Exercise objective — What you return must be exactly the lines running from the one with "group = SharedGroup.fromJson(groupData);" to the end of the data below, inclusive, and nothing more.

Information supplied —
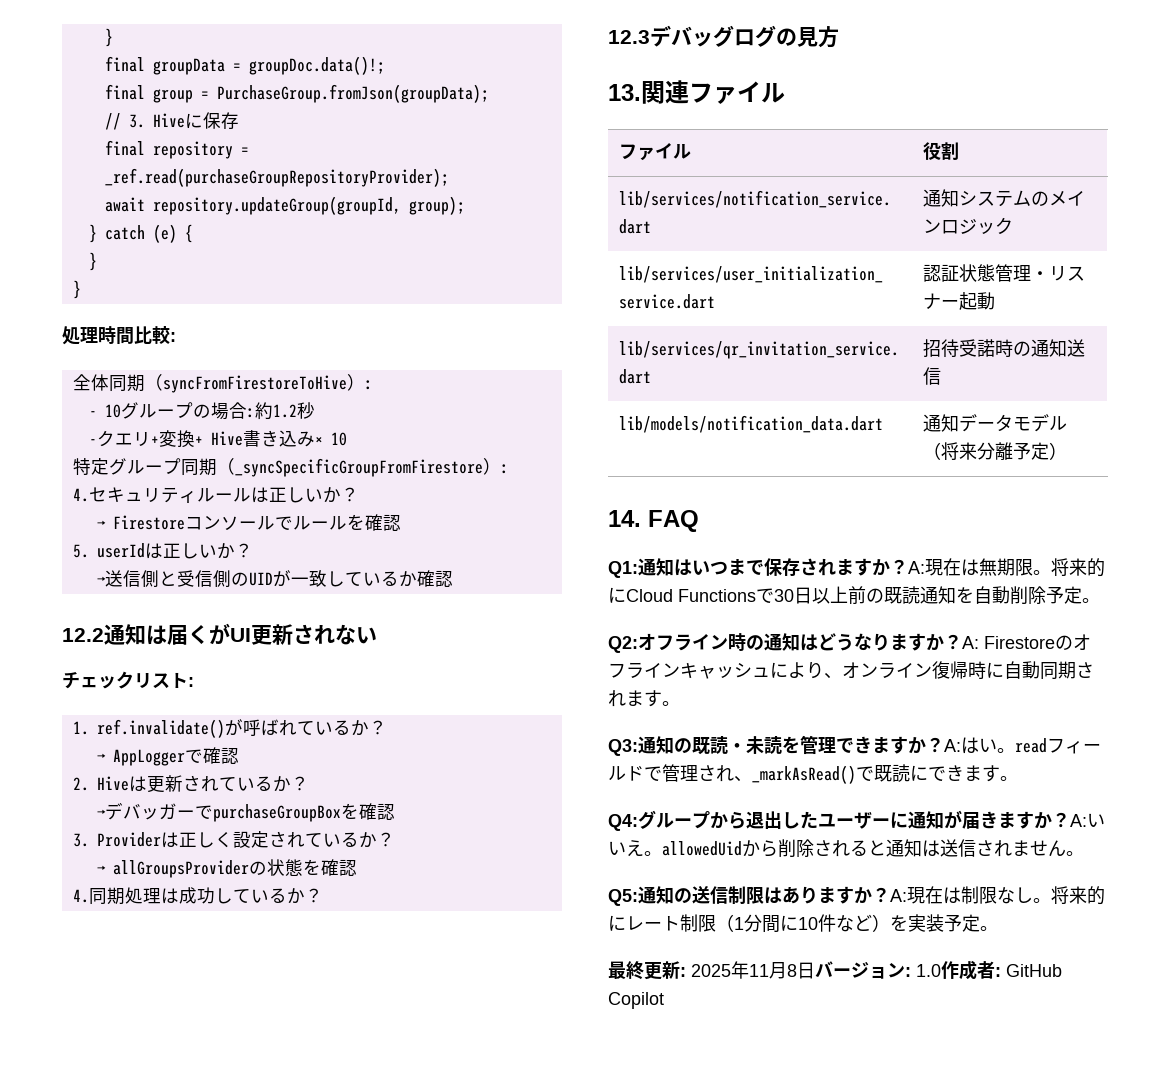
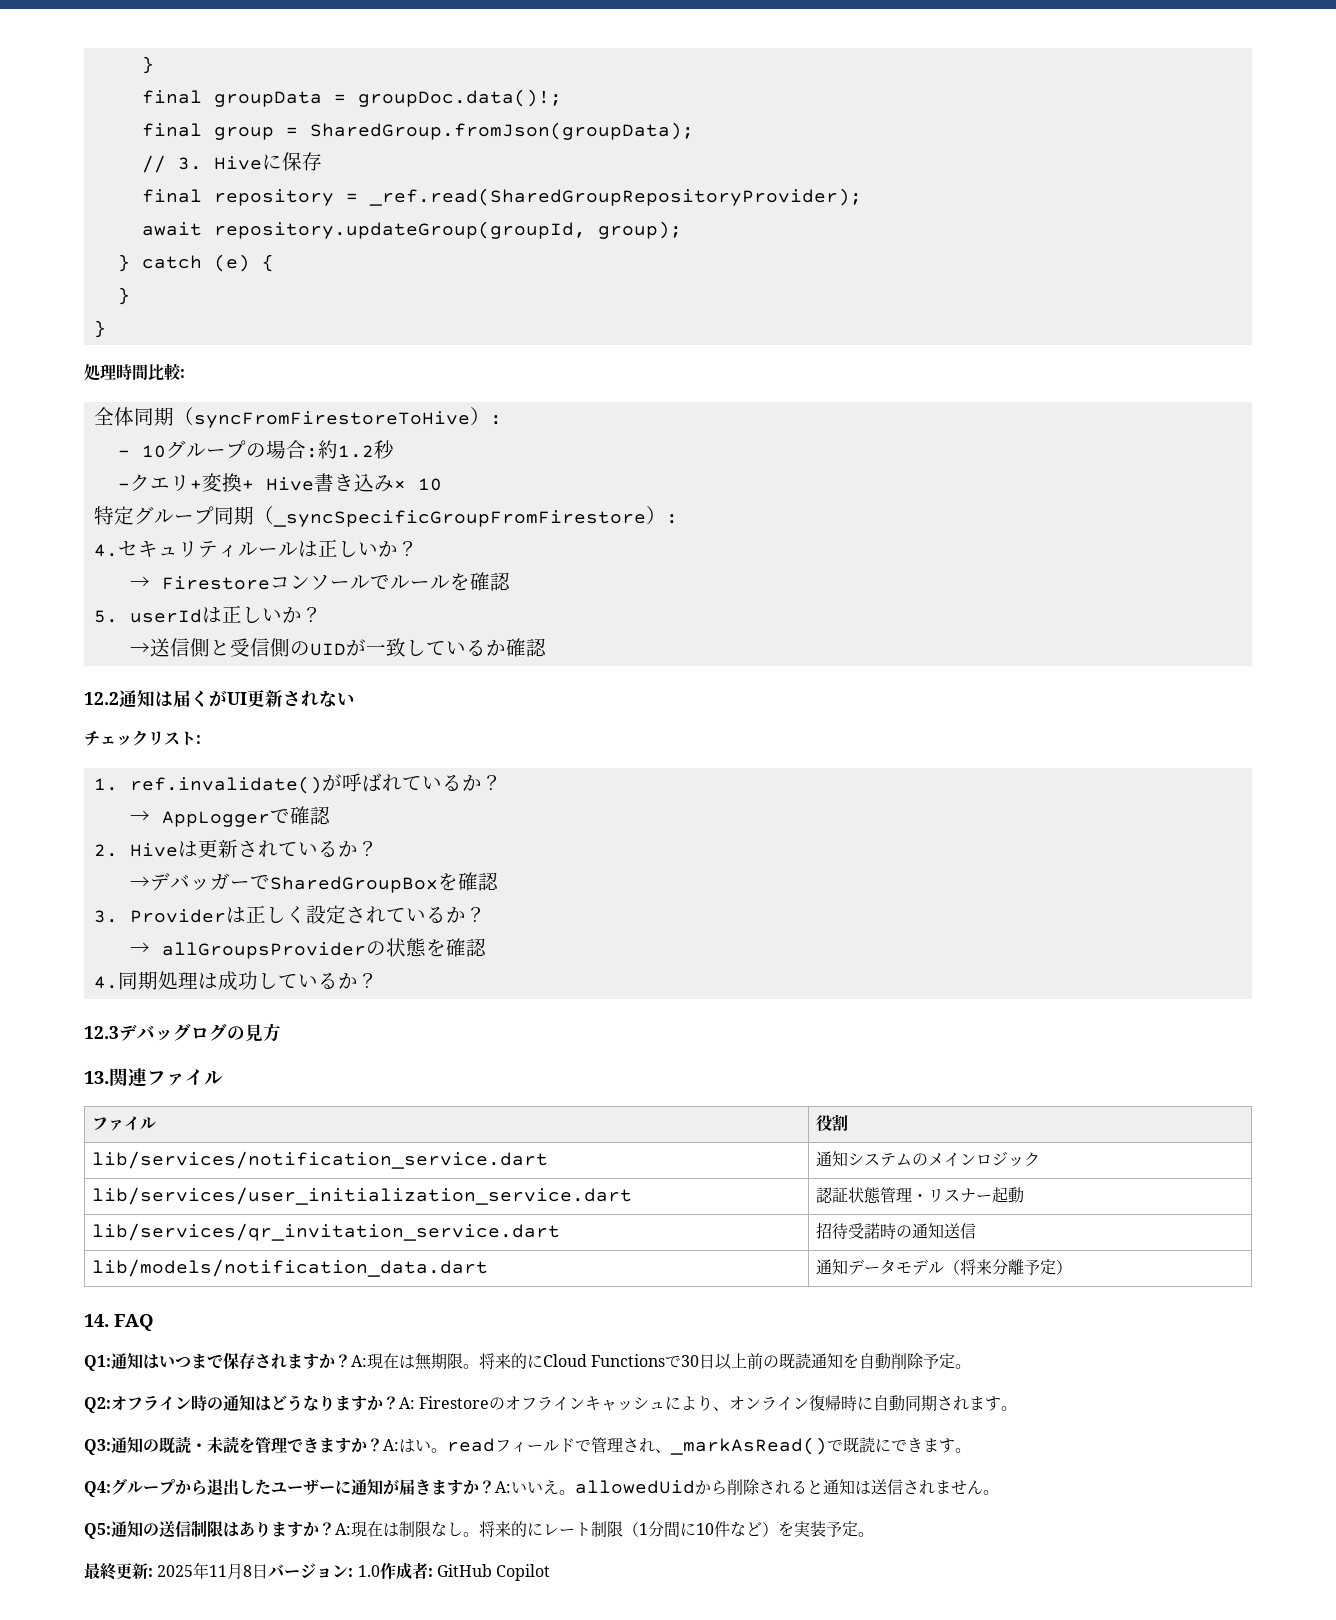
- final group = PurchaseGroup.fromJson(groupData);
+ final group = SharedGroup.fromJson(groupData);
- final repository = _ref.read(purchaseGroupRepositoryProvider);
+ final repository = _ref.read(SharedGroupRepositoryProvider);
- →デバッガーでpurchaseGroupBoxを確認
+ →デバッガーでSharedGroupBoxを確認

Solution to the exercise —
+ final group = SharedGroup.fromJson(groupData);
- final repository = _ref.read(purchaseGroupRepositoryProvider);
+ final repository = _ref.read(SharedGroupRepositoryProvider);
- →デバッガーでpurchaseGroupBoxを確認
+ →デバッガーでSharedGroupBoxを確認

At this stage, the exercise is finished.